Interview with Douglas Wilson on New Saint Andrews College
After around 20 years of being integrally involved at NSA (helping it launch, serving on the board, instructing, etc.), what are the most important lessons you have learned?
The central thing I have learned is something I (somehow) knew instinctively at the beginning of the process, but I have seen it reinforced over and over again. It is the truth that everything hangs together in Christ. Christ is the integration point of all knowledge. The fear of the Lord is the beginning of knowledge, not the end of it. Everything is connected. Everything relates to everything else, but this is only possible because Jesus rose from the dead. Owen Barfield once said of C.S. Lewis that what he thought about everything was contained in what he said about anything. This is what it means to have a fully integrated worldview, and for a Christian college it is absolutely essential to be engaged in the process of instilling this kind of worldview in the students.

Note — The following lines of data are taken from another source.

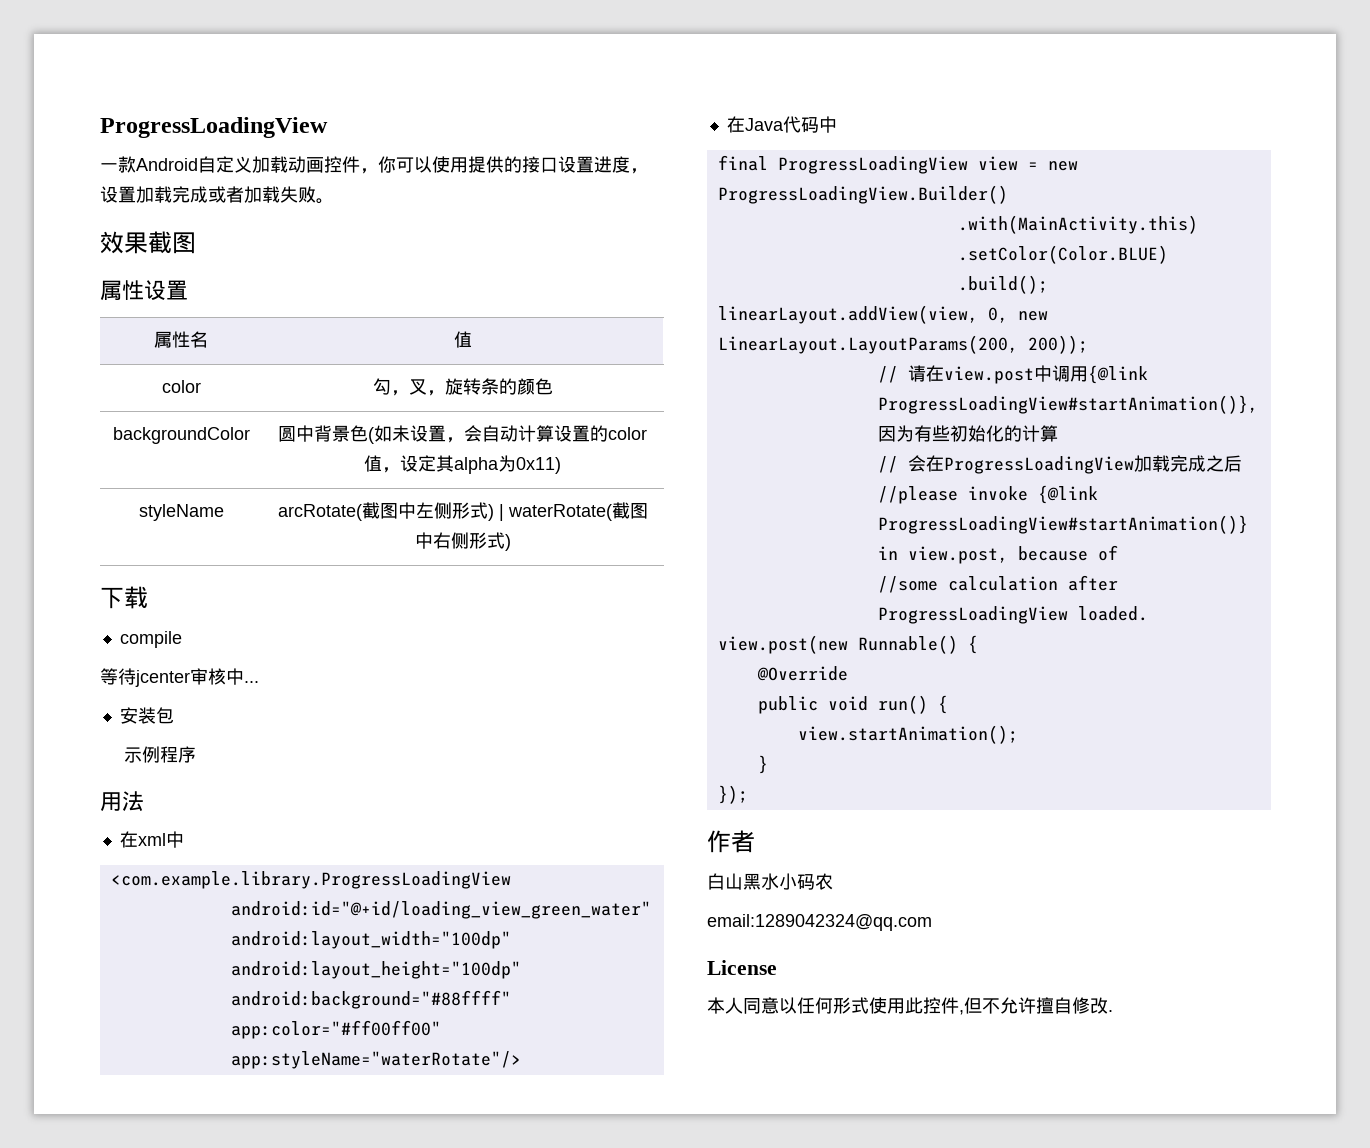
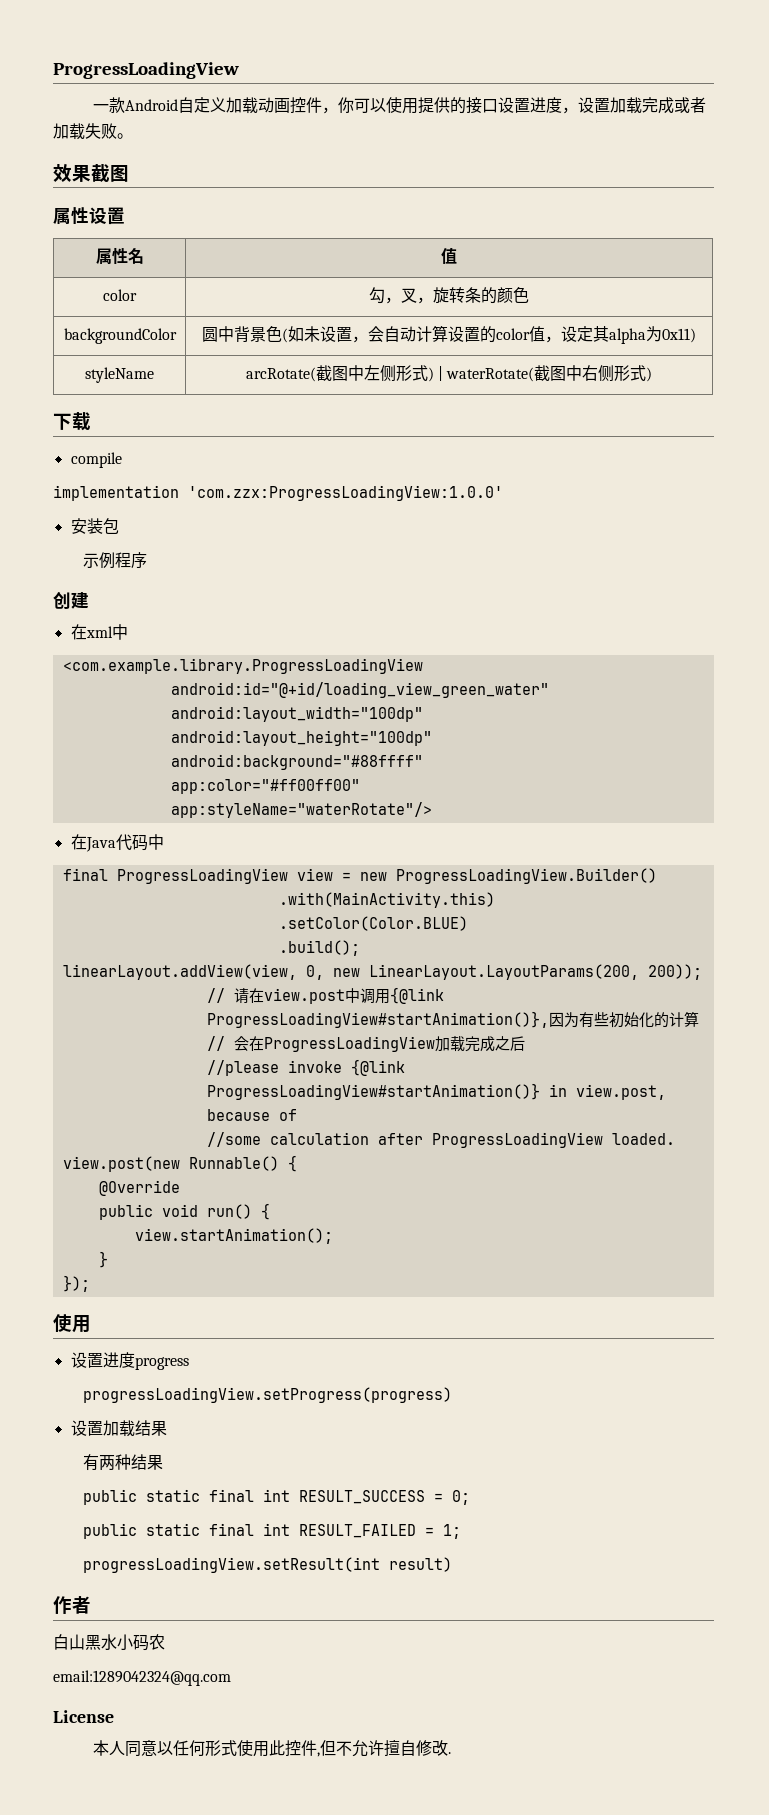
[100,668,259,687] 等待jcenter审核中... -> [53,485,503,501] implementation 'com.zzx:ProgressLoadingView:1.0.0'
[100,791,144,811] 用法 -> [53,592,89,609] 创建
(748, 794) none -> [53,1314,91,1333] [70,1352,189,1370] [82,1387,452,1403] [70,1420,167,1437] [82,1454,163,1471] [82,1489,470,1505] [82,1523,461,1539] [82,1557,452,1573] // 使用 // 设置进度progress // progressLoadingView.setProgress(progress) // 设置加载结果 // 有两种结果 // public static final int RESULT_SUCCESS = 0; // public static final int RESULT_FAILED = 1; // progressLoadingView.setResult(int result)

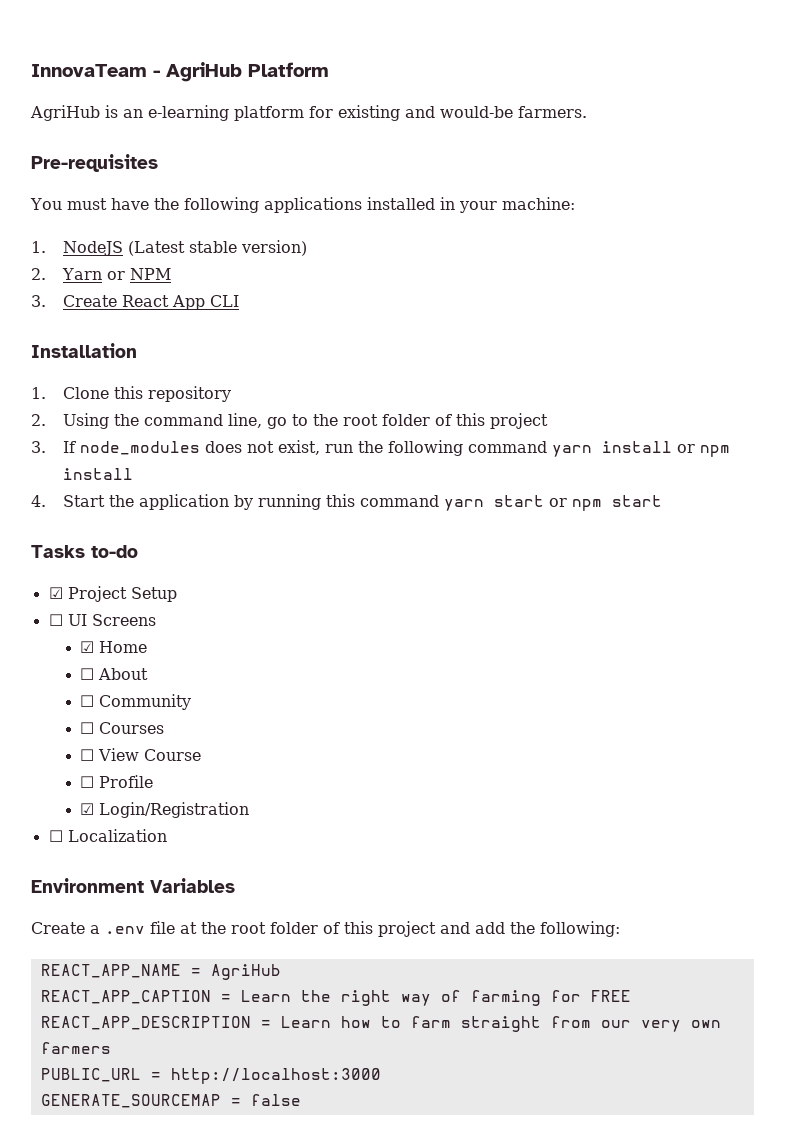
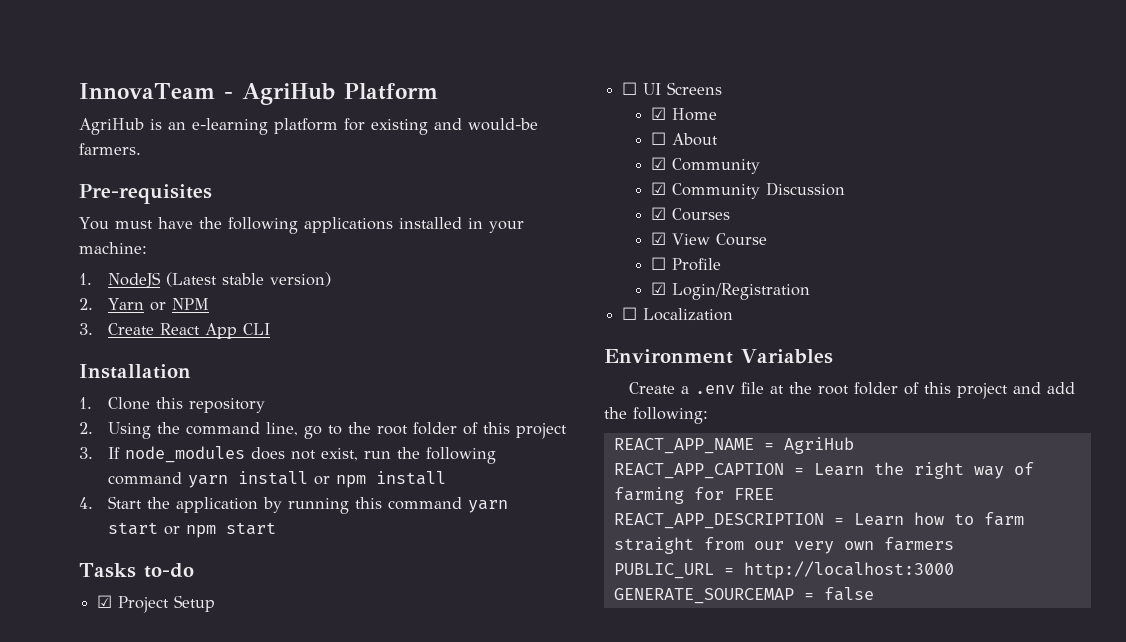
[80,695,95,707] ☐ -> [650,157,666,170] ☑
[80,722,95,734] ☐ -> [650,182,845,199] [650,207,666,220] ☑ Community Discussion // ☑
[80,749,95,761] ☐ -> [650,232,666,245] ☑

From your perspective as a pastor, could you explain why you place such an emphasis on robust education, and how it is a function of the call to disciple the nations?
The Great Commission is all about birth and growth—baptism followed by the teaching of obedience. So when we disciple the nations (the central command), we are to do it by baptizing them first, and then teaching them to obey everything Jesus commanded. This is a pretty sweeping commandment, and it should be no surprise to us that it cannot be fulfilled without controversy. When Jesus says to teach the nations to obey His commandments, we have to remember that He is presupposing the background of the Old Testament. And when education is discussed in Deuteronomy, it is addressed in the same context as the greatest commandment in all of Scripture—the call to love God with all our hearts, souls, and strength (Deut. 6:4-9). When Jesus quotes it, He adds the requirement of loving God with all our minds—with all our brains. This also relates to education. Education is therefore all about the love of God. How are we to love Him in all that we do? This is the question that genuine Christian education seeks to answer.
Wear a prophetic hat for a second, and how do you foresee technology shaping education in the future for good or ill?
I believe that one of the principal benefits that the new technologies will bring to education should be filed under the heading of “creative destruction.” The educational system, the old bricks and mortar system, is moribund. All the alternatives that are now swirling around are options that will, I think, result in the end of “business-as-usual” education. This does not make these new and exciting ideas good ones—a number of them are, I think, idiotic. But I think that taken together they have the capacity to break down the old monopolies. The older hidebound approach has simply been a form of pedagogical slavery. So when the monopolies are broken, then that will create space for a resurgent traditional approach—a traditional approach that is ancient enough to be avant garde. The reigning establishment in education—several centuries old—choked out a living tradition, and the new technologies are functioning as revolutionaries that will take down that establishment. Then some of the older approaches might be able to come out of hiding.
What concerns you most about the millennial generation and their successors (whatever they will be labeled)? What do you see as their greatest promise?
What concerns me the most is the tendency to rely on feelings and sentiment. Our actual task ought to be to find out how God actually made the world, and then to conform ourselves to that. We should learn this by a diligent study of Scripture and the creation. I believe that too many millennials are attracted simply by what seems attractive, or hip, or cool, or something. This simply makes them susceptible to cult leaders—whether in politics, or literature, or film. That is the scandal of this generation, its vulnerability to relativism in its various forms.
The thing that is heartening—referring back to what I just said about what technology has done for us—is that many of them have found their way past the “gatekeepers” of the previous generations, and have discovered a world of knowledge awaiting rediscovery. This is the first generation to walk around with the libraries of the whole world in their pocket.
What advice would you give to a student and his parents as they sort through choosing a college to attend?
I am kind of a hard-liner about this. When choosing a college, there should be a plan in place, and it should not in the first instance be a plan about making a living. The first order of business in receiving an education is to learn what life is for. In too many circles, academia is just a self-perpetuating racket—as the joke goes, PhD stands for “piled higher and deeper.” While there is nothing wrong with vocational training, and in its proper place, a great deal is right with it, a college education ought to be the kind of thing that enables the graduate to understand what vocations are for. What are people for?
As it stands, our educational sins and superstitions are nothing less than the organized molestation of the mind. Too many teachers are serial pedagogues. Unlike Mark Twain, we have allowed schooling to interfere with our education. This begins when the student is a child, and unfortunately continues through graduate school. Real educational reform has to start there.